Рем придумал себе имя и объяснил, что он обычный волонтер, который возит на фронт образцы стрелкового оружия. Иногда отдает его, а иногда продает военным по ценам ниже рыночных. Избиение прекратилось, и его отправили назад, в невыносимо тесную каморку. После мучений затхлый запах испражнений показался ему признаком спокойствия. Как говорится, в спокойной, дружеской атмосфере.
Но спокойствие длилось недолго. Тот, кто постарше и поумнее его дознавателей, выслушав результаты допроса, справедливо решил, что пленник врет, и приказал своим подручным бить захваченного человека до тех пор, пока он не расскажет всю правду о задании.
А Рем решил правду не говорить. Поэтому ему заводили руки за спину, связывали ремнем и подвешивали к потолку. Пока он кричал, его били по ребрам. В подвешенном состоянии держали недолго, но, впрочем, повторяли пытку несколько раз в день. Кроме того, его раздевали догола и клали на панцирную сетку, к которой подводили ток. В зависимости от того, насколько интенсивно он кричал, увеличивали силу тока, а когда замолкал от бессилия, меняли наказание на порку с водкой. Пруты, вымоченные в горячительном напитке, рассекали тонкую кожу до крови с первого удара и оставляли следы на спине, похожие на красные поля в тетрадке первоклассника.
– Жалко на него водочку тратить! – говорили боевики.
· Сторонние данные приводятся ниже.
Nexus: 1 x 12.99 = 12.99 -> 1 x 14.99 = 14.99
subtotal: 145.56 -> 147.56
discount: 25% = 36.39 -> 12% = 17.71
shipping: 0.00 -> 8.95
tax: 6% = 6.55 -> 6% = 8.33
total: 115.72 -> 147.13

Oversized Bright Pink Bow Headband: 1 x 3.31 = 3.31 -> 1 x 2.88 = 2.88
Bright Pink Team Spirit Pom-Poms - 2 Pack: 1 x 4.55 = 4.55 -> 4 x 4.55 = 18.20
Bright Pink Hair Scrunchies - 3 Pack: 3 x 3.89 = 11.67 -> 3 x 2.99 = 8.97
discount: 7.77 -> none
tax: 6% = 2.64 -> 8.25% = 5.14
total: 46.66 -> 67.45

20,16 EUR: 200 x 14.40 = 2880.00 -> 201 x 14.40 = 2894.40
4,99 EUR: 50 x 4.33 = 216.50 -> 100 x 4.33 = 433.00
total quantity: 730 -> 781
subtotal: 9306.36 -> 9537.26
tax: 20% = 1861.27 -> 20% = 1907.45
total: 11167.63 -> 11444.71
И, при всем этом разнообразии, его не прекращали бить по голове. Это продолжалось три дня без перерывов. Несколько часов сна в вонючей каморке не в счет. Даже когда он забывался коротким и тревожным сном, он не прекращал через ватный сон чувствовать все нарастающую боль. Больнее всего было в голове, и никуда не уходили огненные кольца перед глазами. Но на третий день пыток они почему-то исчезли.
Когда с головы сняли скотч вместе с прилипшими волосами, он понял, что ослеп. Он получил легкий, почти дружеский, подбадривающий подзатыльник. Голова дернулась вперед и назад. Но это не изменило ничего. Его окружала темнота, и он не увидел лиц своих мучителей. Различил только их голоса.
– А что у него с глазами? Типа как стеклянные, что ли.
– Не знаю. Может, выделывается. Эй, лупоглазый, ты решил приколоться?
– Хорош его бить! Он, по ходу, не видит.
– Типа, как?
– Типа, не видит ничего. Типа, слепой.
Он надеялся, что, когда боль пройдет, зрение вернется к нему, но оно не возвращалось так быстро, как хотелось бы, и Рема отправили в больницу. Теперь он лежал на койке в неизвестном городе и думал о том, что и по эту сторону линии фронта люди умеют проявлять сострадание. Чья-то заботливая рука поправляла хрустящую простыню на его груди, а он слушал и радовался крикам раненых. Грохот колес тяжелых каталок, скрипучих, как сплетни старых медсестер, наполнял его сердце жизненной силой. Больничные звуки давали ему надежду на то, что пытки больше не повторятся.